Na noite da memória, pus todas as melodias da minha caixa de segredos a tocar; e recordei
todas as emoções perdidas na estrada, das quais só sobram fragmentos;
todo o amor depositado na pele, do qual só resistem umas chagas;
todo o desprezo perdido na alma, do qual só sobra uma centelha de orgulho;
todo o ódio atirado no coração, do qual se ergue uma fortaleza;
E revivo: como se fosse hoje que me tivessem queimado a pele com amor, que me tivessem despedaçado as emoções, que a centelha de orgulho se desvanecesse e que a fortaleza desabasse. É impossível sentir quando somos carcaças vazias que, maquinalmente, lá vão agindo conforme ordens, necessidades fisiológicas ou rotinas. E a melancolia, a solidão e as memórias, que são coisas tão fortes, quase tão palpáveis como os órgãos, não preenchem. Qualquer singela brisa me derruba, mas não me acorda. Levanto-me e continuo como se nada fosse; mas para que continuo? Para viver de memórias já tão secas de tanto serem espremidas? Para esperar eternamente por algo que, quando mais perto está, mais longe parece estar? As memórias não são combustível duradouro para ninguém, se não existirem metas, o combustível acaba e ficamos a meio do caminho; do quê? Lá está, sem metas não há meios caminhos, porque não existem caminhos para percorrer.
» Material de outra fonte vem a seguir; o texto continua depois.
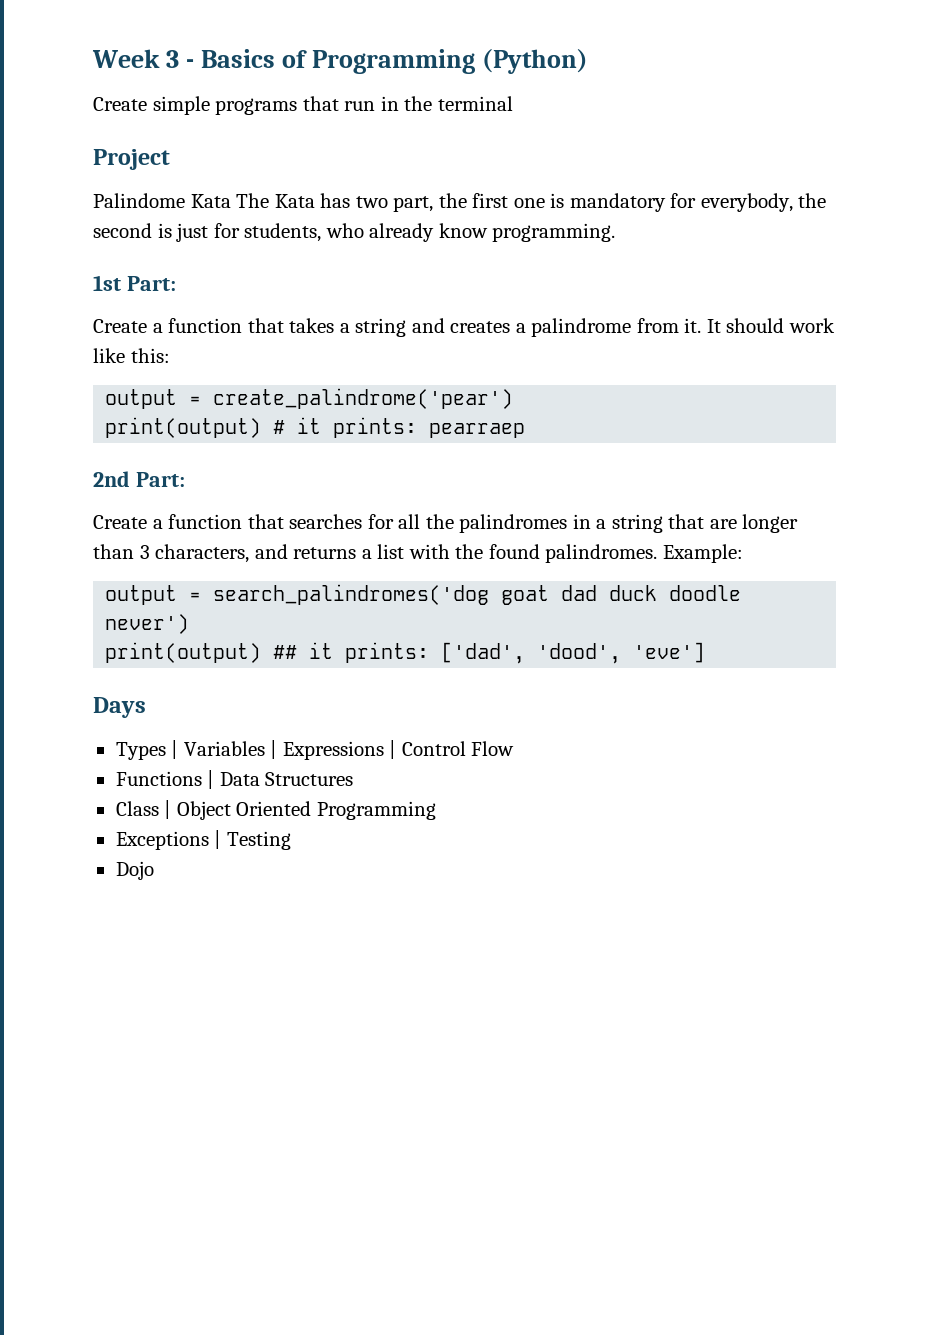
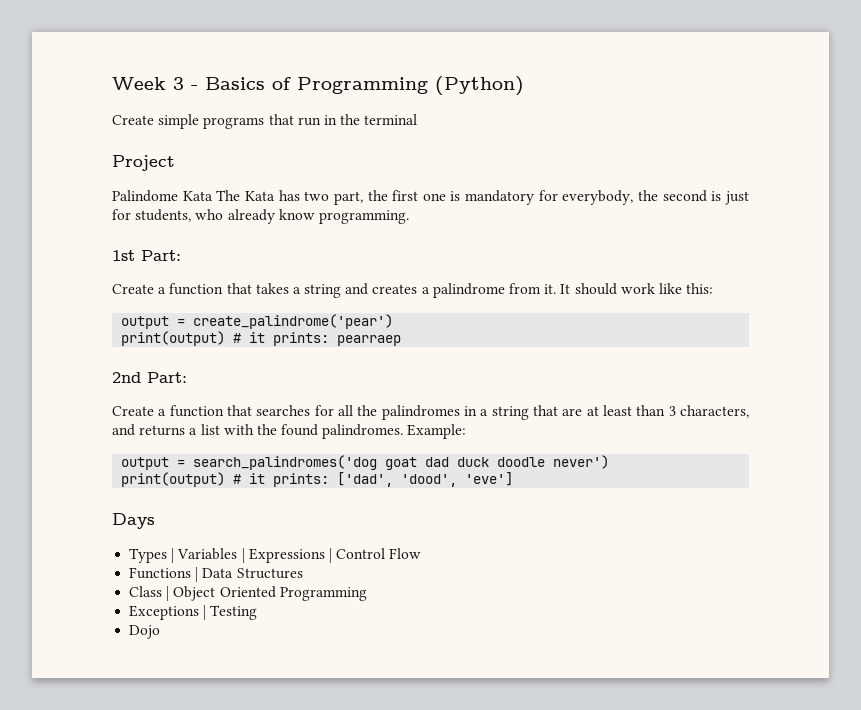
[742,514,799,533] longer -> [586,405,632,416] at least
[273,645,298,659] ## -> [233,474,242,484] #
No entanto, é vazio o que me preenche. Tenho metas, não tenho caminhos; ou pelo menos não os vejo: sujeito-me a ter de caminhar às cegas para conseguir lá chegar. Pois não tivesse sido a meta a verdadeira responsável pela minha cegueira.
“O homem é do tamanho do seu sonho.” – Fernando Pessoa
Perguntaram-me há uns tempos:
Que queres ser quando fores grande?
Quero ser o mundo. Quero ser todos os habitantes do planeta, quero ter toda a vontade dos seres vivos, quero toda a força da natureza, quero todo o amor das pessoas.
O meu sonho é grande: é, no fundo, o sonho de qualquer mortal. Não há sonho mais banal e, mesmo assim, é o sonho mais bonito do planeta. Um sonho que é como uma música que comanda os passos de uma dança, tanto bela como eterna, dure o tempo que durar. O meu sonho é a meta de que preciso para que o meu combustível dure. No entanto, por vezes esqueço-me do essencial: a felicidade não é uma meta, mas sim uma caminhada, uma longa e feliz caminhada. É necessário não deixar a cegueira apoderar-se da nossa mente e do nosso coração, porque inevitavelmente vai fazer com que não seja possível aproveitar todo o amor, todo o orgulho, todas as emoções e todas as fortalezas que se erguerão à nossa passagem.